Fig. 3: AL59 adopts a fold related to λ3-FOR005, but harbours an extended constant domain (C_L) fragment in its amyloid core.

a Sequence alignment of AL59 belonging to the λ3 gene to the four other ex vivo LC amyloid structures λ3-FOR005 [https://www.rcsb.org/structure/6Z1O], λ6-AL55 [https://www.rcsb.org/structure/6HUD], λ1-FOR001 [https://www.rcsb.org/structure/7NSL] and λ1-FOR006 [https://www.rcsb.org/structure/6IC3]. β-strands and strict β-turns are indicated by numbered β and non-numbered TT symbols, respectively. Strict sequence identity is indicated by a red box with white character, similarities within and across groups are indicated by red characters and blue frames, respectively.
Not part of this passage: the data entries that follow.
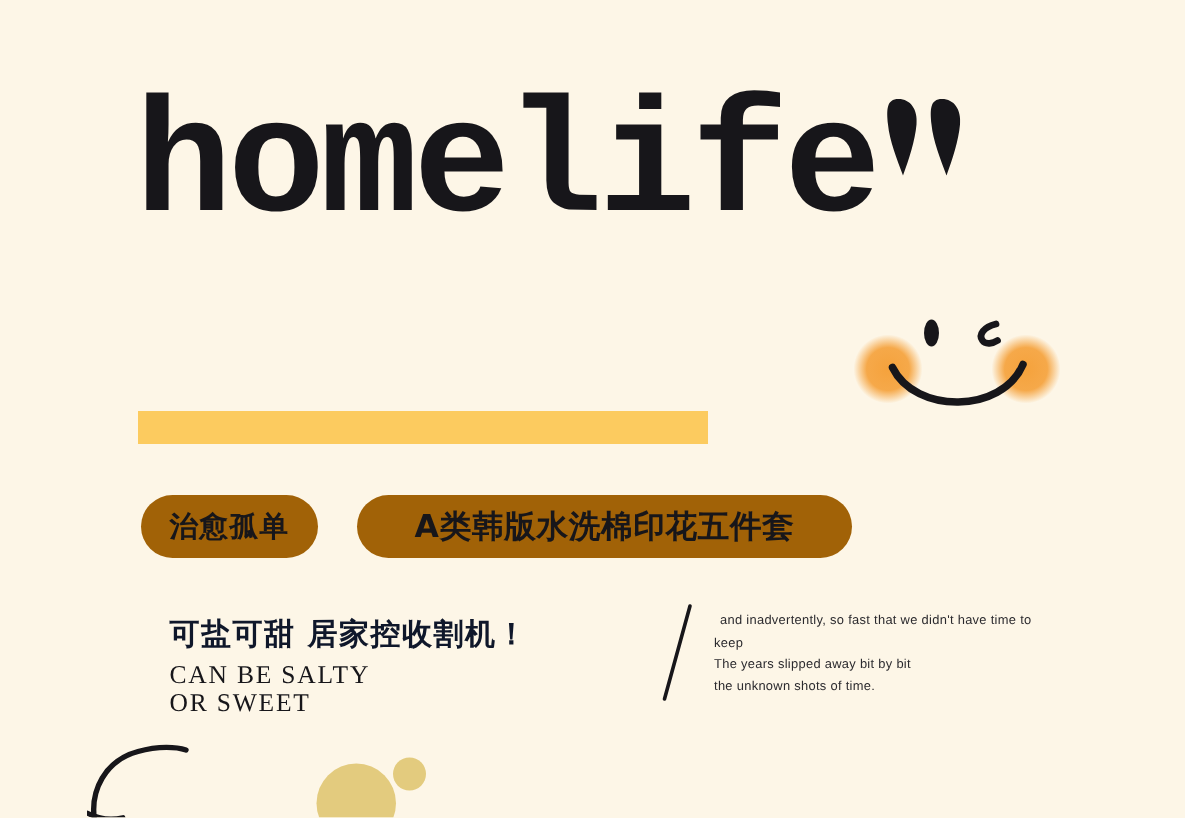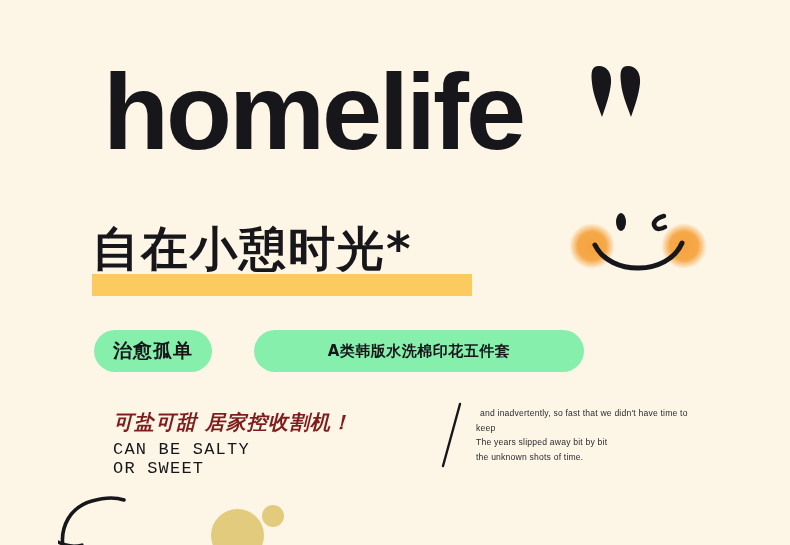--- a/index.html
+++ b/index.html
@@ -24,9 +24,9 @@
   
   .headline {
     position: absolute;
-    left: 103px;
+    left: 90px;
     top: 58px;
-    font-family: Liberation Sans, sans-serif;
+    font-family: Liberation Mono, monospace;
     font-weight: bold;
     font-size: 108px;
     line-height: 1;

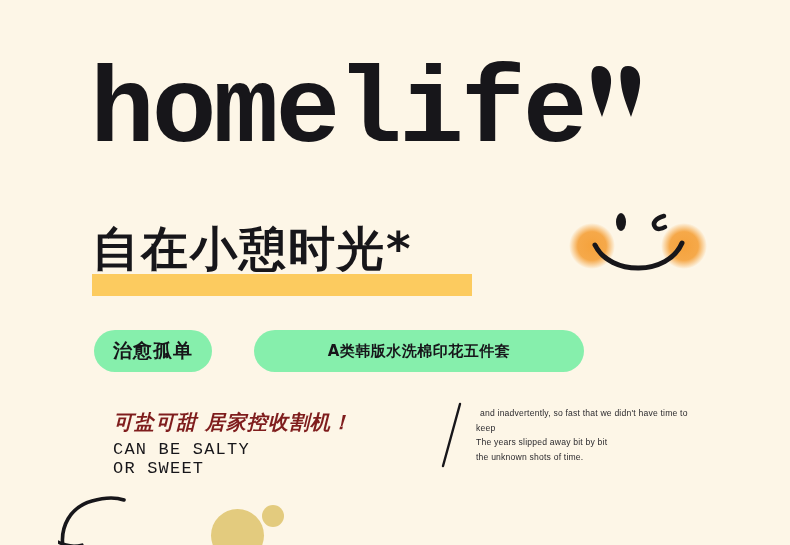--- a/index.html
+++ b/index.html
@@ -200,7 +200,6 @@
 
   <div class="subtitle-wrap">
     <div class="subtitle-highlight"></div>
-    <div class="subtitle">自在小憩时光*</div>
   </div>
 
   <div class="smiley">

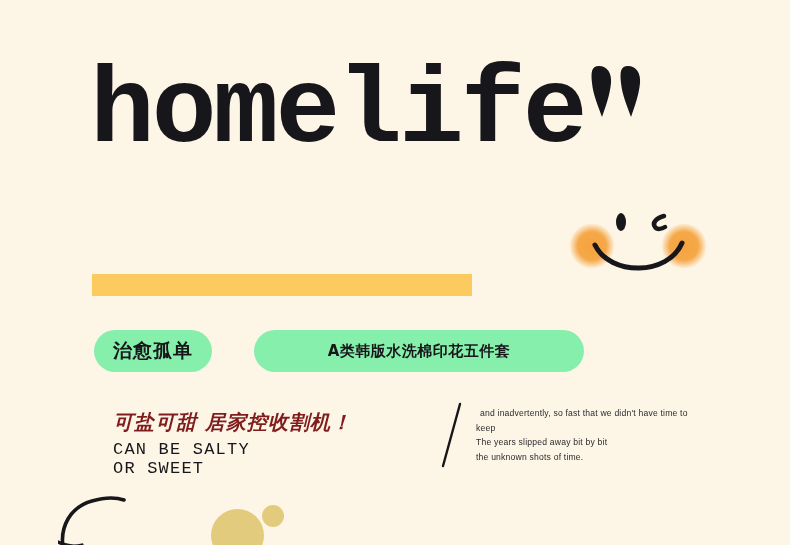--- a/index.html
+++ b/index.html
@@ -85,7 +85,7 @@
     display: flex;
     align-items: center;
     justify-content: center;
-    background: #86efac;
+    background: #a16207;
     border-radius: 40px;
     color: #17161A;
     font-family: "DejaVu Sans", sans-serif;

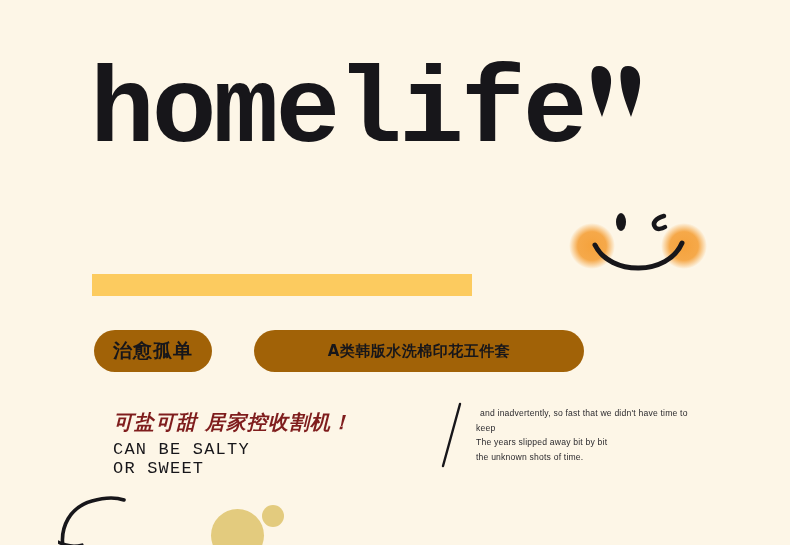--- a/index.html
+++ b/index.html
@@ -101,11 +101,11 @@
     letter-spacing: 1px;
   }
   .pill-2 {
-    left: 254px;
+    left: 238px;
     top: 330px;
     width: 330px;
     height: 42px;
-    font-size: 15px;
+    font-size: 21px;
     letter-spacing: 0.5px;
   }
 

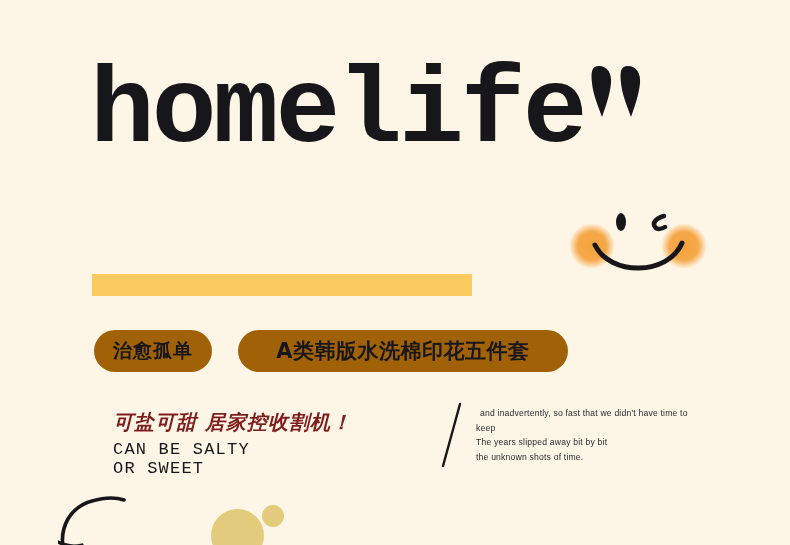--- a/index.html
+++ b/index.html
@@ -118,9 +118,8 @@
     font-weight: bold;
     font-size: 20px;
     letter-spacing: 1px;
-    color: #7f1d1d;
-    white-space: nowrap;
-    font-style: italic;
+    color: #0f172a;
+    white-space: nowrap;
   }
   .tagline-en {
     position: absolute;

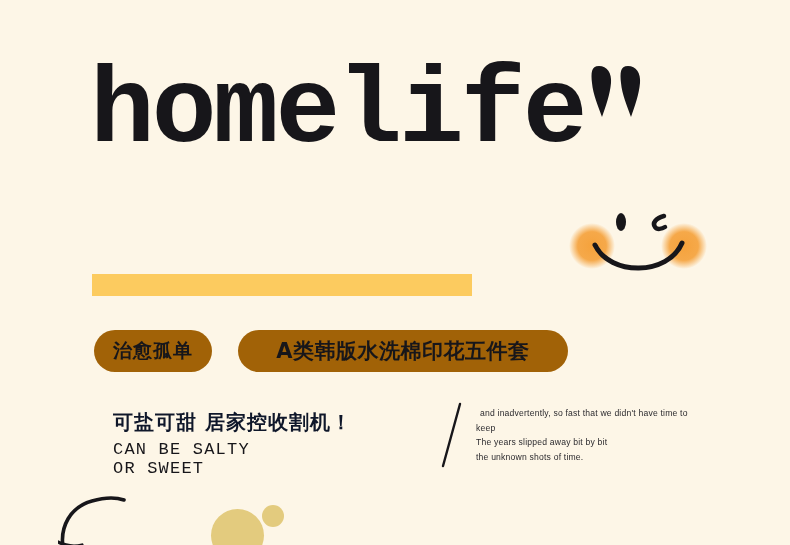--- a/index.html
+++ b/index.html
@@ -125,7 +125,7 @@
     position: absolute;
     left: 113px;
     top: 440px;
-    font-family: Liberation Mono, monospace;
+    font-family: Liberation Serif, serif;
     font-size: 17px;
     line-height: 19px;
     letter-spacing: 1.2px;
Secondary structure elements of λ3-AL59 and λ3-FOR005 are shown above. CDR segments of λ3-AL59 and λ3-FOR005 are labelled and highlighted in yellow and orange, respectively. The C_L-derived fragment in the amyloid core of AL59 is highlighted in light pink. b The AI-generated native AL59 structure (left) is compared to the amyloid structure (right). V_L and C_L domains are coloured white and light pink, respectively. The CDRs are coloured yellow and labelled. The non-amyloidogenic C_L part is semi-transparent. Modified N- and C-termini of LC peptide fragments detected by LC-MS/MS are shown as red and blue Cα-spheres, respectively. The residue-level line-plot depicts the domain boundaries and modified N- and C-termini of LC fragments detected by LC-MS/MS. c The superimposed λ3-AL59 and λ3-FOR005 structures are shown as white and black cartoons, respectively.